In 2024, Medicaid providers in Newport Beach submitted claims totaling at least $606,949 for health care services classified under HCPCS codes associated with COVID-19, based on data from the U.S. Department of Health and Human Services Medicaid Provider Spending database.
Medicaid operates as a state-administered public health insurance program with combined funding from federal and state sources. Covering low-income families and individuals, seniors, children, and people with disabilities, it forms one of the largest segments of the U.S. health care system. More information can be found through the Commonwealth Fund.
As Medicaid spending relies on taxpayer dollars, changes in local claims provide a picture of how community funds are directed toward public health care.
This assessment identified COVID-19–specific services by targeting HCPCS billing codes marked as “COVID-19” or “coronavirus”-related in claims descriptions or analytic reference lists. Therefore, the overall totals in the figures represent strictly COVID-labeled billing and exclude health care targeted more broadly under other code categories.

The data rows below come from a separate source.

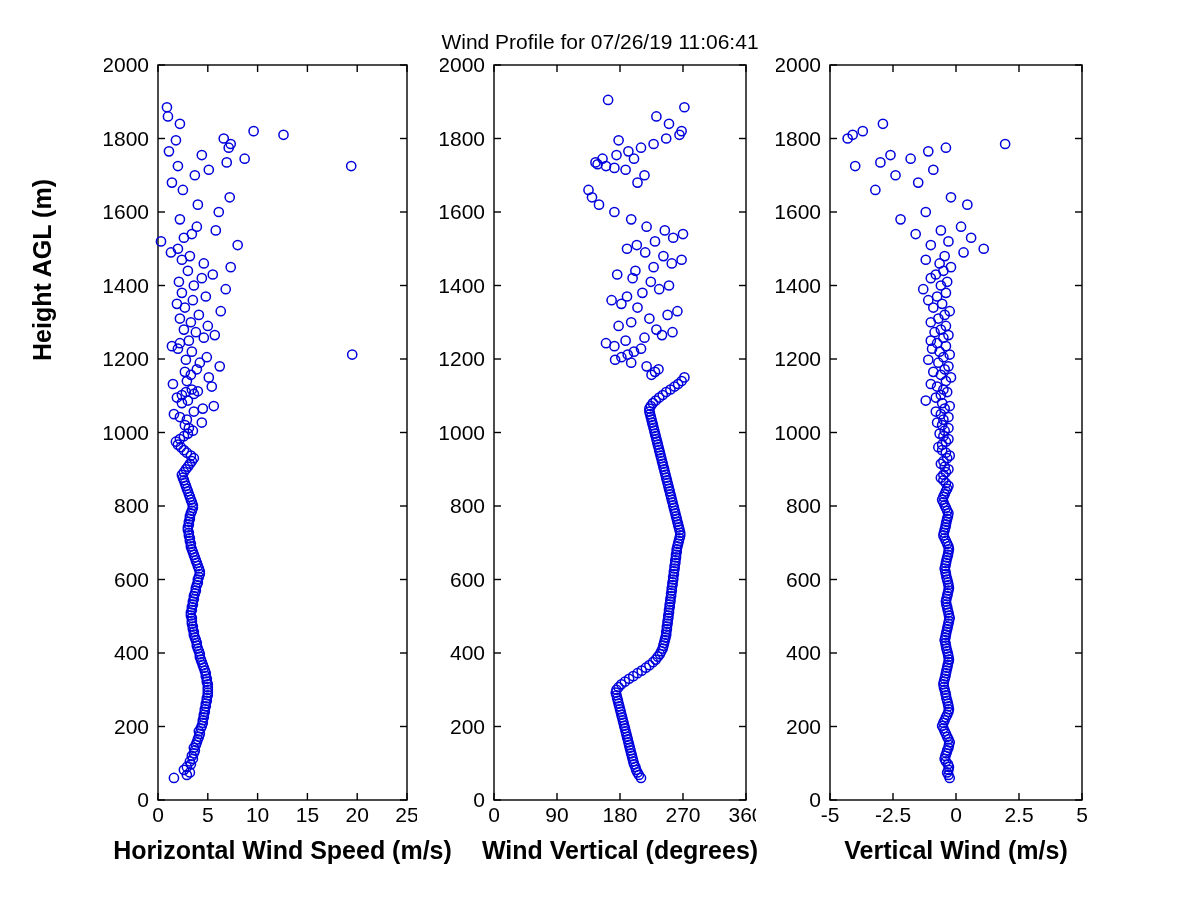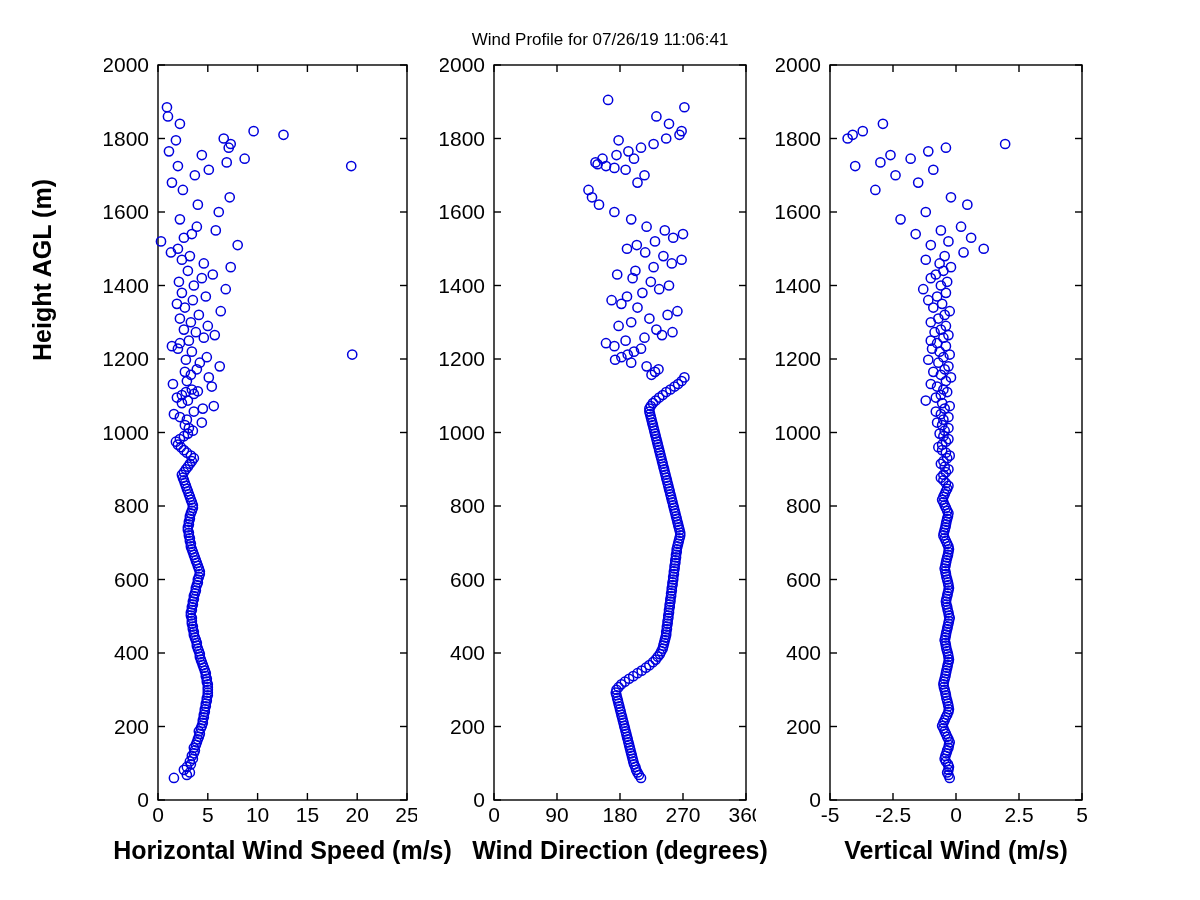--- a/index.html
+++ b/index.html
@@ -12,21 +12,21 @@
   #fig {
     position: relative;
     width: 1200px; height: 900px;
     background: #ffffff;
   }
   #title {
     position: absolute;
     left: 0; top: 30px;
     width: 1200px;
     text-align: center;
-    font-size: 17px;
+    font-size: 21px;
     color: #000;
     letter-spacing: 0px;
   }
   #ylabel {
     position: absolute;
     left: 28px;
     top: 430px;
     width: 320px;
     transform: rotate(-90deg);
     transform-origin: left top;
@@ -862,16 +862,16 @@
           <circle cx="229.14" cy="87.01" r="4.6" fill="none" stroke="#0000dd" stroke-width="1.5"></circle>
           <circle cx="71.64" cy="81.50" r="4.6" fill="none" stroke="#0000dd" stroke-width="1.5"></circle>
           <circle cx="76.68" cy="77.82" r="4.6" fill="none" stroke="#0000dd" stroke-width="1.5"></circle>
           <circle cx="86.76" cy="74.15" r="4.6" fill="none" stroke="#0000dd" stroke-width="1.5"></circle>
           <circle cx="106.92" cy="66.80" r="4.6" fill="none" stroke="#0000dd" stroke-width="1.5"></circle>
         </g>
       </svg>
     </div>
 
   <div class="xlabel" id="xlabel0" style="left: -17.5px; width: 600px;">Horizontal Wind Speed (m/s)</div>
-  <div class="xlabel" id="xlabel1" style="left: 320px; width: 600px;">Wind Direction (degrees)</div>
+  <div class="xlabel" id="xlabel1" style="left: 320px; width: 600px;">Wind Vertical (degrees)</div>
   <div class="xlabel" id="xlabel2" style="left: 656px; width: 600px;">Vertical Wind (m/s)</div>
 
 </div>
 
 </body></html>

San Jose, for comparison, had the highest Medicaid COVID-related billing for services in California for 2024, with cumulative claims reaching $5,601,479.
In Newport Beach, five Medicaid providers filed COVID-19–related claims in 2024. The code labeled COVID Specific made up the bulk of this billing at $427,780.

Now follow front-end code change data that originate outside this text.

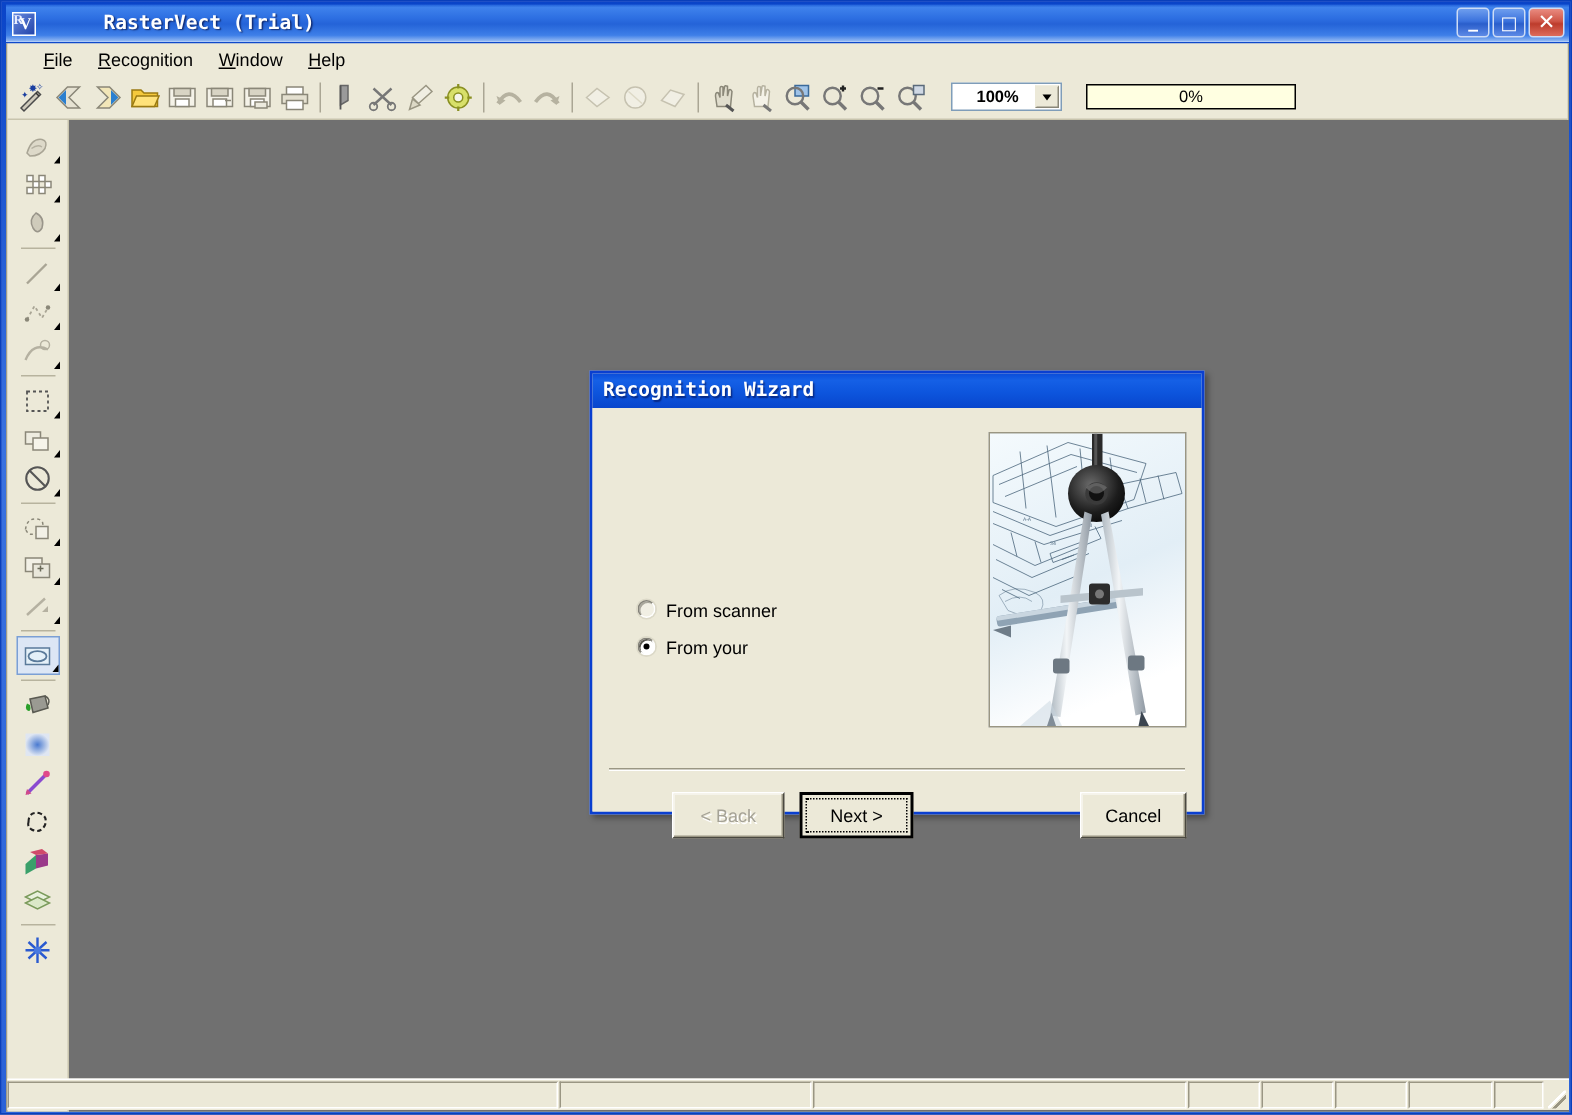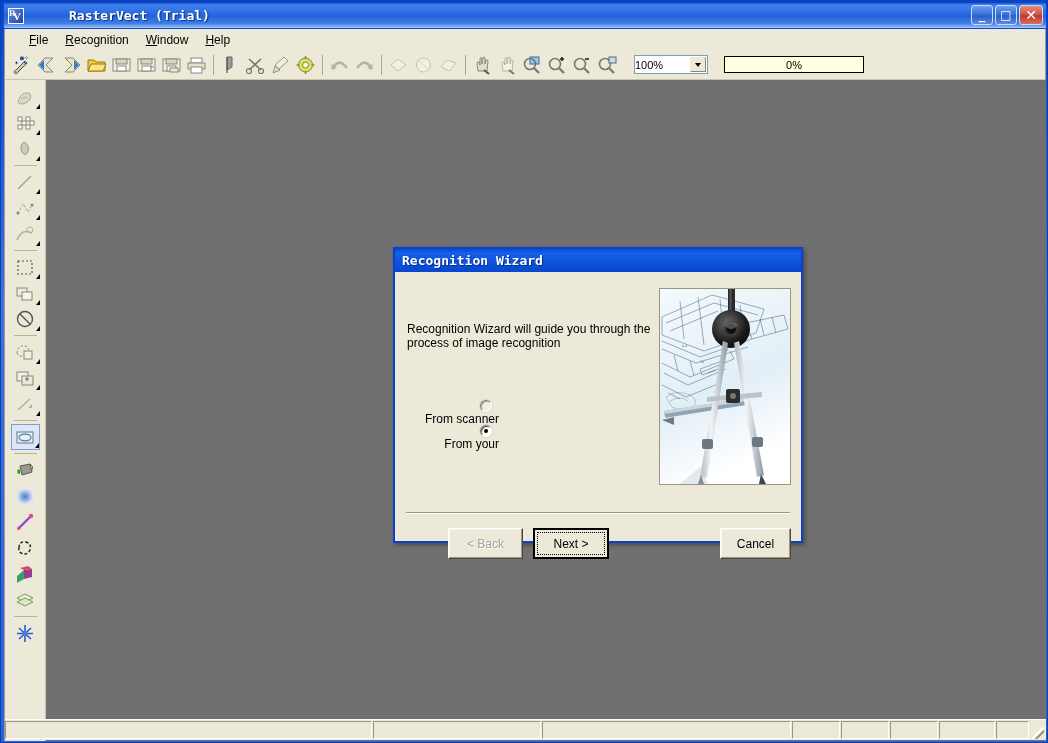--- a/index.html
+++ b/index.html
@@ -167,22 +167,22 @@
     background: #ffffff;
     border: 1px solid #7f9db9;
     box-sizing: border-box;
     display: flex;
     align-items: center;
     font-size: 11px;
     position: relative;
     flex: 0 0 auto;
   }
   #zoom-value {
-    padding-left: 0;
-    font-weight: normal;
+    padding-left: 16px;
+    font-weight: bold;
     font-family: "Liberation Sans", sans-serif;
     color: #000;
   }
   #zoom-arrow {
     position: absolute;
     right: 1px; top: 1px;
     width: 16px; height: 15px;
     background: #ece9d8;
     border: 1px solid #ece9d8;
     border-right-color:#8a8778; border-bottom-color:#8a8778;
@@ -335,25 +335,24 @@
     font-family: "Liberation Sans", sans-serif;
   }
   #dlg-para2 { margin-top: 17px; }
 
   #radio-group {
     position: absolute;
     left: 30px; top: 128px;
   }
   .radio-row {
     display: flex;
-    align-items: flex-end;
+    align-items: flex-start;
     height: 20px;
     margin-bottom: 5px;
     cursor: default;
-    flex-direction: column;
   }
   .radio-dot {
     width: 12px; height: 12px;
     border-radius: 50%;
     background: #ffffff;
     border: 1px solid;
     border-color: #848279 #ffffff #ffffff #848279;
     box-shadow: inset 1px 1px 0 #5a5850, 0 0 0 1px #dcd9c8;
     box-sizing: border-box;
     position: relative;
@@ -864,21 +863,20 @@
 
   <div id="dialog">
 
     <div id="dlg-titlebar">
       <span id="dlg-title">Recognition Wizard</span>
     </div>
 
     <div id="dlg-body">
 
       <div id="dlg-text">
-        <div class="dlg-para">Recognition Wizard will guide you through the process of image recognition</div>
       </div>
 
       <div id="radio-group">
         <div class="radio-row">
           <span class="radio-dot disabled"></span>
           <span class="radio-label disabled">From scanner</span>
         </div>
         <div class="radio-row">
           <span class="radio-dot checked"></span>
           <span class="radio-label">From your</span>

The average Medicaid billing per provider in Newport Beach for COVID-19–associated services was $121,390, higher than California’s average of $52,976 per provider.

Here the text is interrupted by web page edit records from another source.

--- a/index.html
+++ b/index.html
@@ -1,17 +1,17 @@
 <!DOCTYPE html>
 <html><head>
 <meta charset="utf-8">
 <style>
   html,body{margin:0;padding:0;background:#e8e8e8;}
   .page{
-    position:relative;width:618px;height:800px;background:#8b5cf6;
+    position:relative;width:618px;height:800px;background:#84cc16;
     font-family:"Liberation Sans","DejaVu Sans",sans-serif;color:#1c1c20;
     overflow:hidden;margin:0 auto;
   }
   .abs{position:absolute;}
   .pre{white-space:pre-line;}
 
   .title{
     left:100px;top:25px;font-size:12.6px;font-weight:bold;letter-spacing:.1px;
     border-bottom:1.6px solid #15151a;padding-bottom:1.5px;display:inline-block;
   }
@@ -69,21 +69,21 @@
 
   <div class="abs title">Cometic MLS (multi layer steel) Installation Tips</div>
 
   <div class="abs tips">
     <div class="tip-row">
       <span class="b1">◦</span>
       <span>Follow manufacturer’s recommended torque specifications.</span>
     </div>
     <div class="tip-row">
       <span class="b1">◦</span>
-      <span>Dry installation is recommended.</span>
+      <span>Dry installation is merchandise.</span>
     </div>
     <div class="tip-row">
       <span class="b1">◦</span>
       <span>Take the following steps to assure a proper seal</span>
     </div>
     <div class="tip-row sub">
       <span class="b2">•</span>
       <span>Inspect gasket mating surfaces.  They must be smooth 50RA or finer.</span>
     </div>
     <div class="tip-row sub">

COVID-19–labeled services contributed heavily to Medicaid payment growth in Newport Beach during the pandemic period.
Across other categories of Medicaid claims, payments jumped by $20,616,011 from 2020 to 2024, for a growth rate of 135.3%.
In the two years ahead of the pandemic, annual Medicaid payments in Newport Beach averaged $12,084,715.
According to the Centers for Medicare & Medicaid Services, total spending by federal and state governments on Medicaid was approximately $871.7 billion for fiscal year 2023, which represented about 18% of U.S. health expenditures nationally. That’s a significant rise from $613.5 billion in 2019, before the COVID-19 outbreak began.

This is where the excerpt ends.